Segment Start: Records
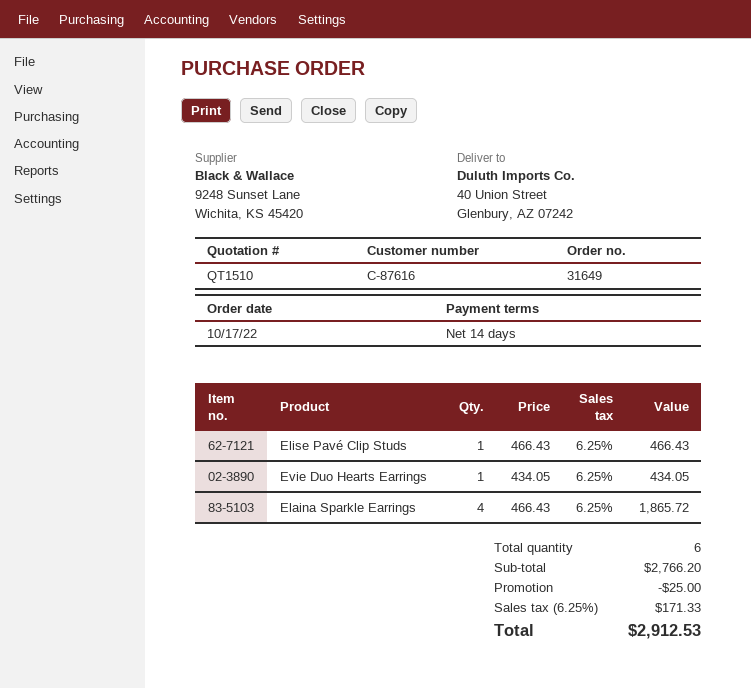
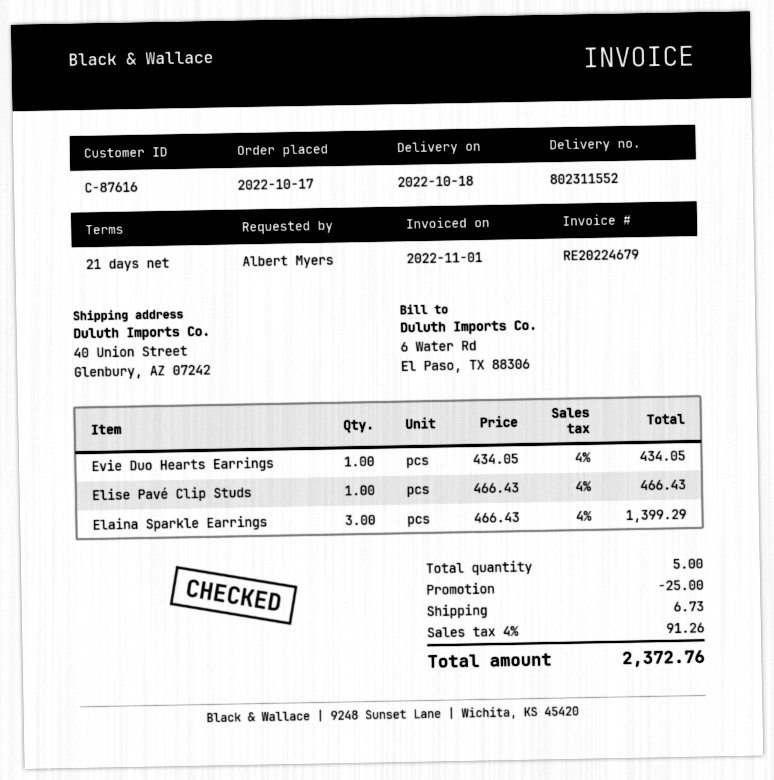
payment terms: 14 days -> 21 days
Elaina Sparkle Earrings: 4 x 466.43 = 1865.72 -> 3 x 466.43 = 1399.29
total quantity: 6 -> 5
shipping: none -> 6.73
tax: 6.25% = 171.33 -> 4% = 91.26
total: 2912.53 -> 2372.76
Segment End: Records
Task to carry out: Return the preceding entries verbatim, with the pictures excluded.

Your solution:
payment terms: 14 days -> 21 days
Elaina Sparkle Earrings: 4 x 466.43 = 1865.72 -> 3 x 466.43 = 1399.29
total quantity: 6 -> 5
shipping: none -> 6.73
tax: 6.25% = 171.33 -> 4% = 91.26
total: 2912.53 -> 2372.76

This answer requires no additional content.